Nvidia H200 stalls in China

- U.S. officials say Nvidia's H200 AI chips have not been sold to Chinese firms 'as of today'. - Commerce officials reported Beijing has not approved those purchases, prioritizing domestic semiconductor development instead. - That dynamic shows market access now depends on both U.S. export permissions and China's industrial-policy controls ( ).

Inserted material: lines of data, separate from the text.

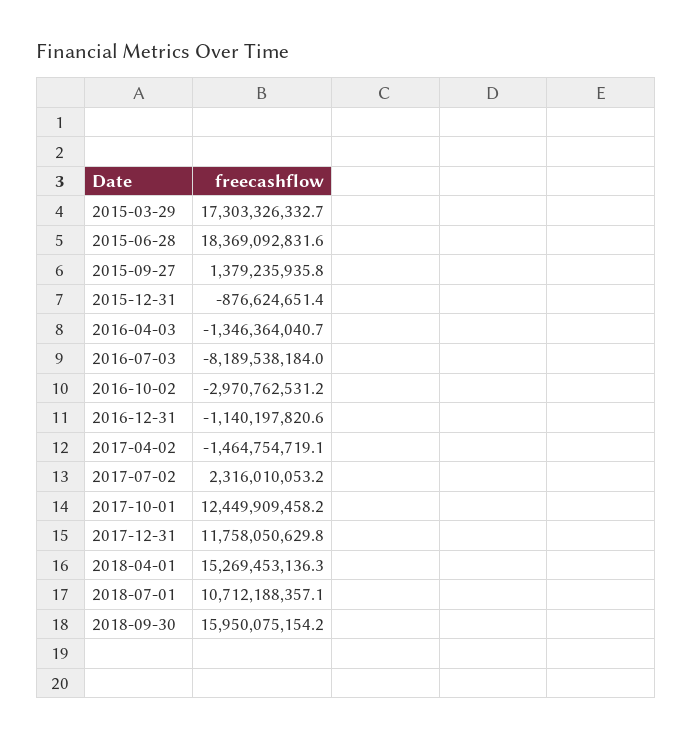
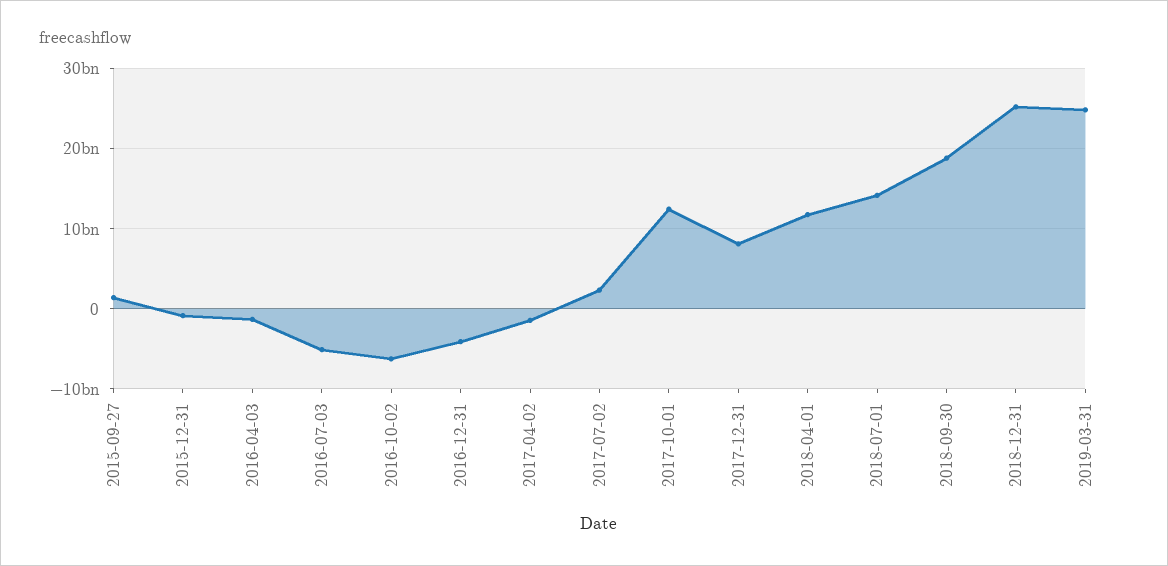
2015-03-29: 17303326332.7 -> none
2015-06-28: 18369092831.6 -> none
2016-07-03: -8189538184 -> -5000000000
2016-10-02: -2970762531.2 -> -6000000000
2016-12-31: -1140197820.6 -> -4000000000
2017-12-31: 11758050629.8 -> 8000000000
2018-04-01: 15269453136.3 -> 12000000000
2018-07-01: 10712188357.1 -> 14000000000
2018-09-30: 15950075154.2 -> 19000000000
2018-12-31: none -> 25000000000
2019-03-31: none -> 25000000000

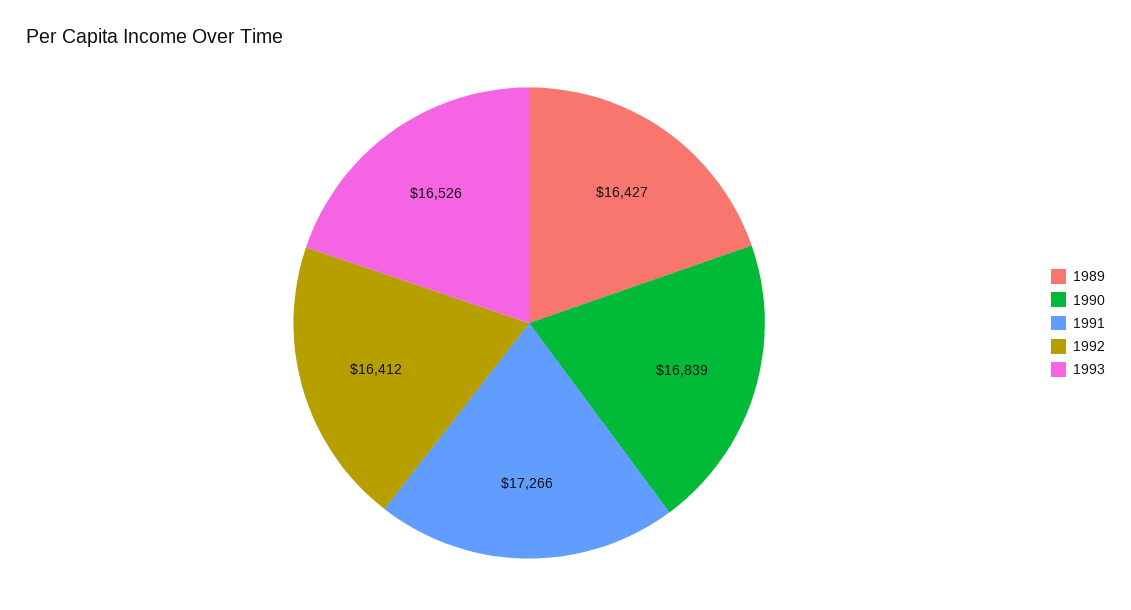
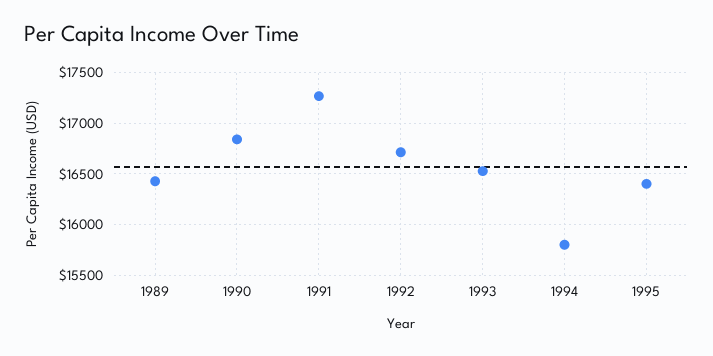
1992: 16412 -> 16700
1994: none -> 15800
1995: none -> 16400

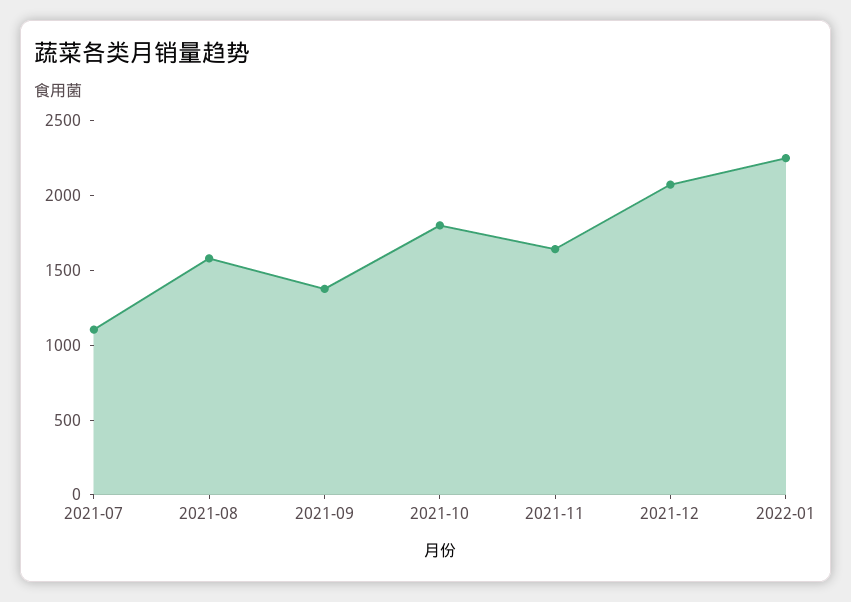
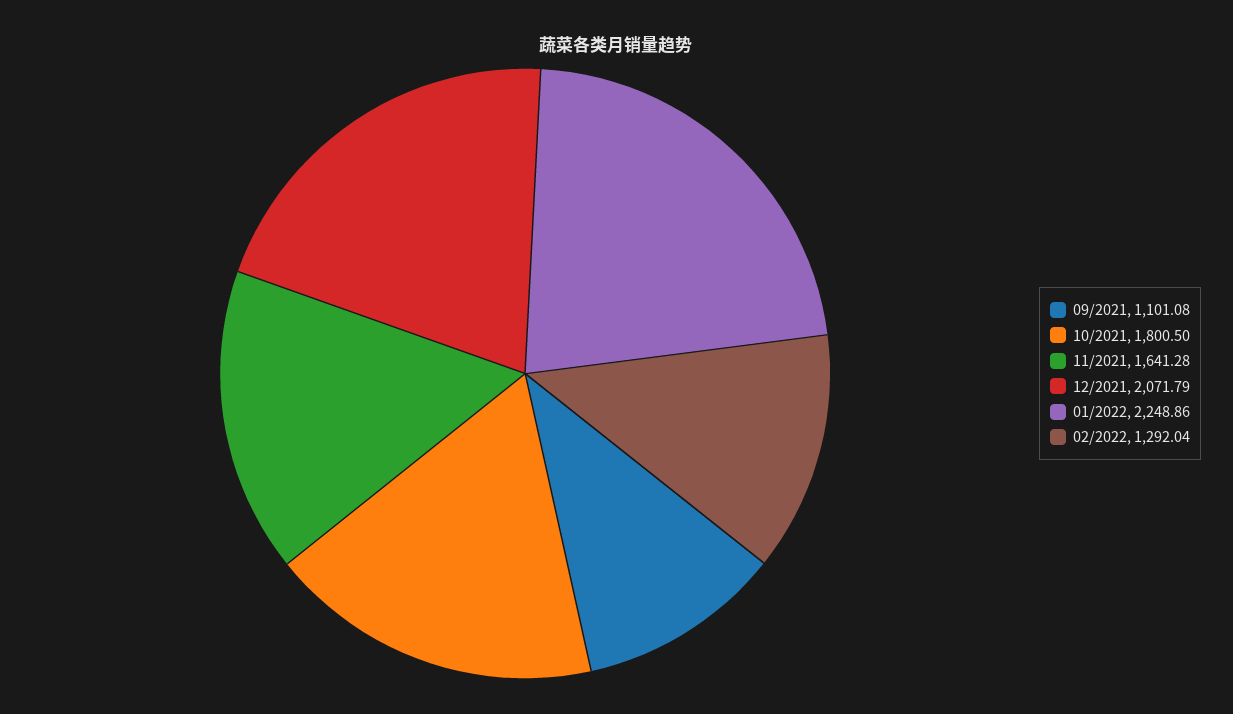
2021-07: 1100 -> none
2021-08: 1600 -> none
2021-09: 1400 -> 1101.08
02/2022: none -> 1292.04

Nvidia’s H200 artificial-intelligence chip still has not reached Chinese customers, even after Washington cleared sales months ago. (usnews.com) U.S. Commerce Secretary Howard Lutnick told senators on April 22 that Chinese companies had bought “zero” H200 chips “as of today.” He said the holdup was on the Chinese side, where buyers have not received government approval. (scmp.com) Reuters reported the Trump administration gave a formal green light in January 2026 for China-bound H200 sales. Lutnick said that permission has not translated into shipments because Chinese firms still need Beijing’s signoff. (usnews.com) The episode shows how Nvidia’s China business now runs through two gates, not one: U.S. export controls and China’s industrial policy. Beijing is steering demand toward domestic chip makers even when a U.S. license path exists. (scmp.com) That is a sharp change from 2024 and early 2025, when Nvidia was still selling China-specific processors designed to comply with U.S. rules. On April 9, 2025, Nvidia disclosed that Washington had started requiring a license for exports of its H20 chip to China, Hong Kong and Macau. (sec.gov) Nvidia later said the H20 had been designed primarily for the China market, and that the April 2025 license requirement triggered a $4.5 billion charge tied to excess inventory and purchase obligations. The company also said it recorded $4.6 billion in H20 sales in the first quarter of fiscal 2026 before the new restriction took effect. (nvidianews.nvidia.com) The H200 sits above those China-tailored products. It is one of Nvidia’s higher-end chips for training and running artificial-intelligence models in data centers, the server farms that supply computing power for chatbots and other AI systems. (usnews.com) Lutnick made the case in Senate testimony while defending the administration’s chip policy against concerns that advanced U.S. semiconductors could aid China’s military. He said the United States was not sending China its “best chips,” even as Chinese demand remained strong. (msn.com) For Nvidia, the result is a China market that remains open on paper but blocked in practice. Until both governments align, the H200 stays approved, unsold and stuck at the border of policy. (scmp.com)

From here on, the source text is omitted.